Finally, we present evidence that assemblysomes characterized in yeast are not only present in human A549 cells as well, as previously shown (Panasenko et al. 2019), but may also be relevant for the DNA damage response in human cells, thus have a conserved functional role. Indeed, we found that the otherwise radioresistant A549 cells become sensitive to DNA damage upon HEX treatment to interfere with phase separation. We used HEX in a concentration (0.5 v/v%) which has no effect on kinases and phosphatases (Düster et al. 2021). We noticed no adverse effects of HEX on growth of the A549 cell line, and even after a 1 Gy radiation dose we found no change in the number of survivals between HEX-treated or control A549 cell cultures. However, the change is significant after a second 1 Gy treatment that followed the first after a 30 min incubation period when the cells had time to form assemblysomes. Moreover, upon sequencing MCF7 ribosome pellets and EDTA-pellets, we identified genes belonging to DNA repair GO terms among the bottom 3000 of a ±EDTA read count ratio in pellets ranking of ribosome-associated mRNAs (Table 2). These discoveries suggest that EDTA-resistant condensates are responsible for a quick gene expression response to stress—and DNA damage response in particular—in eukaryotes. The process is competitive to gene expression response to stress in prokaryotes where transcription is happening parallel with the rate-limiting translation process.

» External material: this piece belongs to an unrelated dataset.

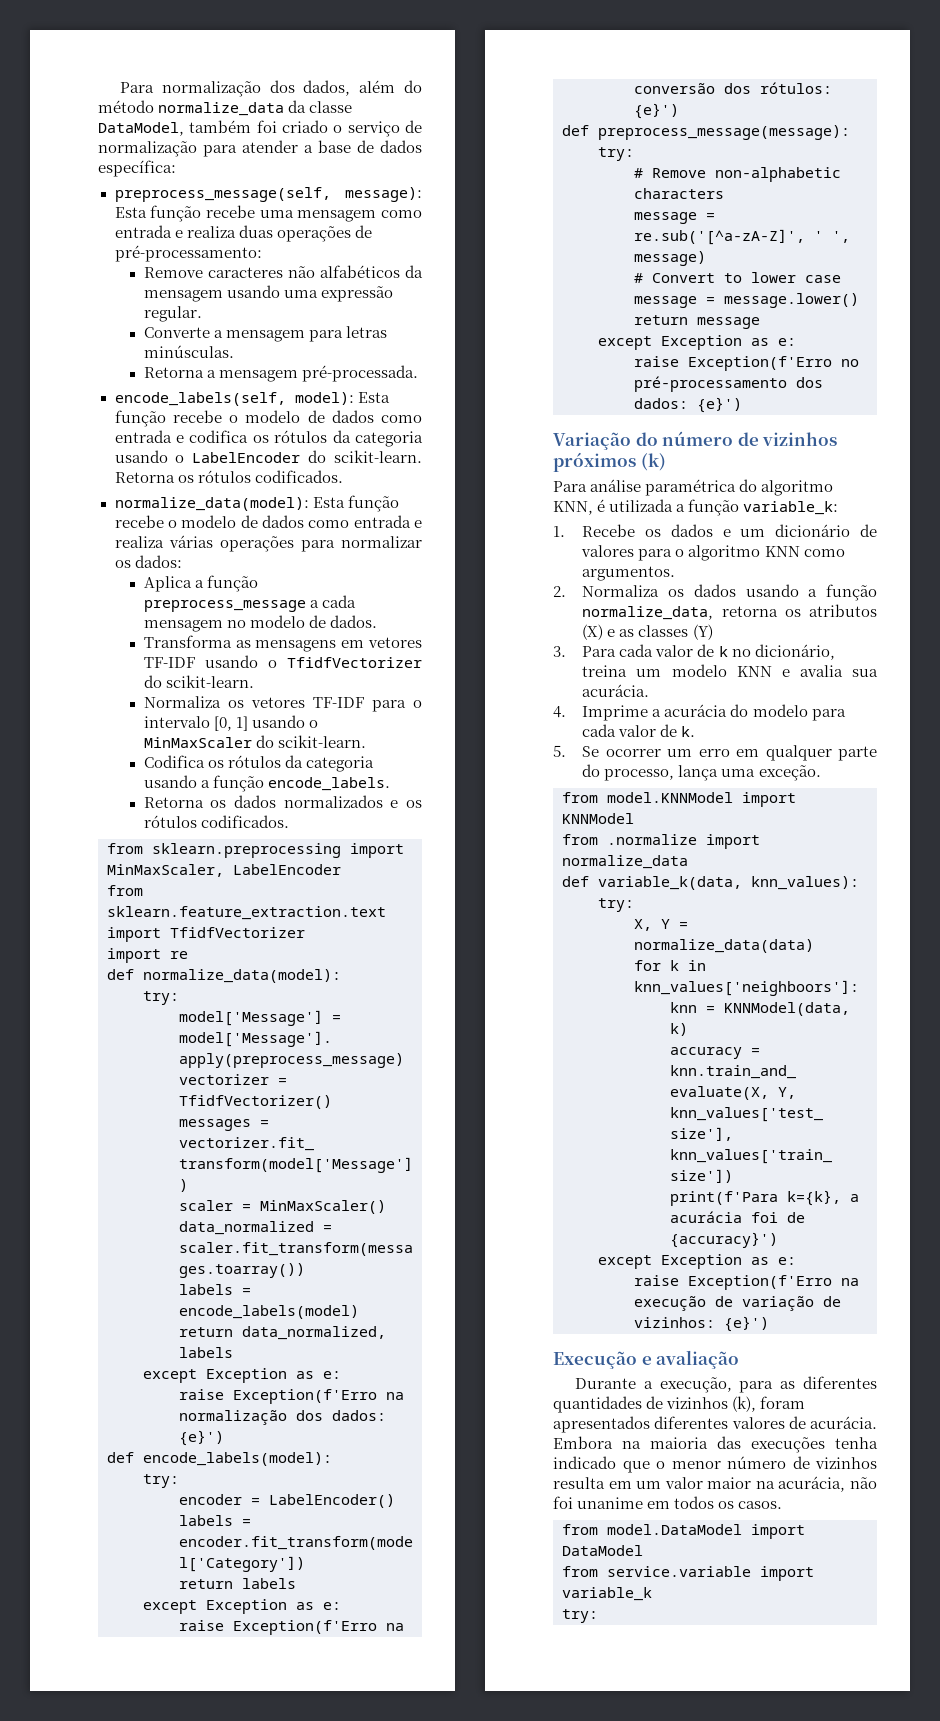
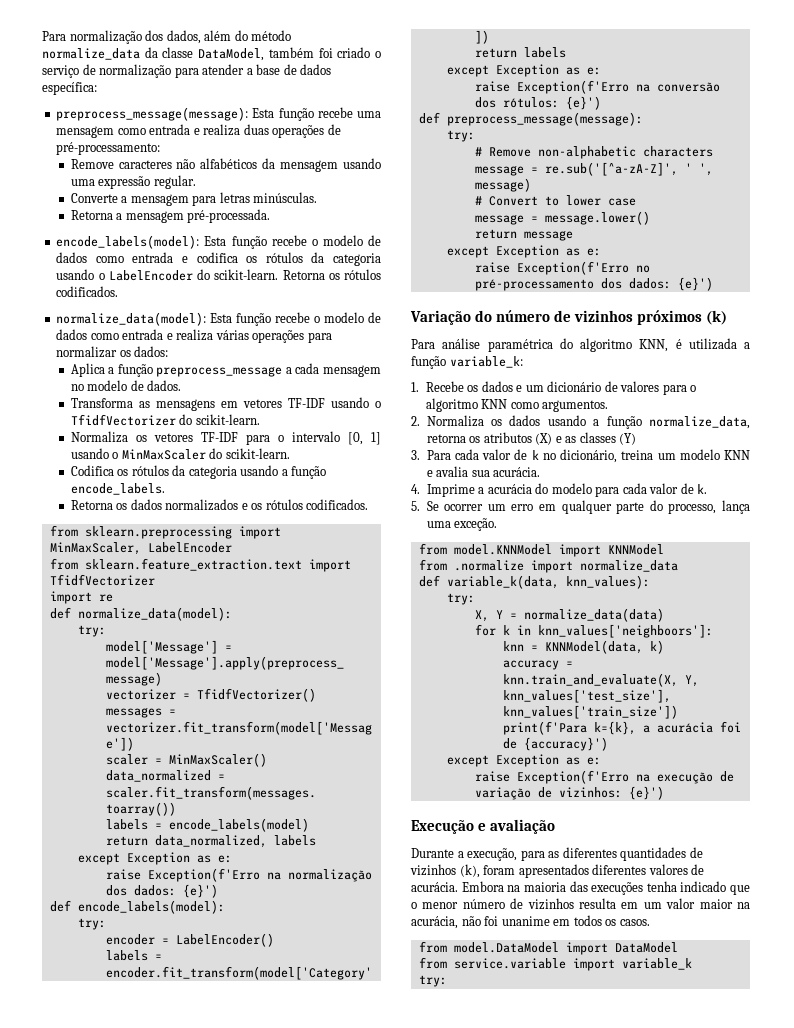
- preprocess_message(self, message): Esta função recebe uma mensagem como entrada e realiza duas operações de pré-processamento:
+ preprocess_message(message): Esta função recebe uma mensagem como entrada e realiza duas operações de pré-processamento:
- encode_labels(self, model): Esta função recebe o modelo de dados como entrada e codifica os rótulos da categoria usando o LabelEncoder do scikit-learn.
+ encode_labels(model): Esta função recebe o modelo de dados como entrada e codifica os rótulos da categoria usando o LabelEncoder do scikit-learn.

In theory, destroying condensates including assemblysomes responsible for translational repression of stress-responsive gene products might serve as a solution for sensitizing chemo- or radioresistant tumors in the future.

MATERIALS AND METHODS

In silico identification and analysis of yeast protein complexes

The list of protein complexes was downloaded from the UniProt database along with the protein and nucleotide sequences. Protein disorder data were retrieved from the MobiDB (Piovesan and Tosatto 2018) database and three different predictors were used: PONDR vsl2b (Peng et al. 2006), iUpred (Dosztányi et al. 2005a) long disorder, and Espritz-Xray (Walsh et al. 2012), from which the disorder content up to the first 50 amino acids was retrieved. Amino-terminal lysine content and codon pairs that significantly slow down or stall translation (Ghoneim et al. 2019) were identified from the protein and the nucleotide sequences, respectively, using an in-house Perl script. We used three different assays in the in silico prediction of disordered amino-terminal domains to generate the final ranking, but we highlight the results of altogether six different prediction methods (Supplemental Table S2; Linding et al. 2003a,b; Dosztányi et al. 2005a,b; Peng et al. 2006).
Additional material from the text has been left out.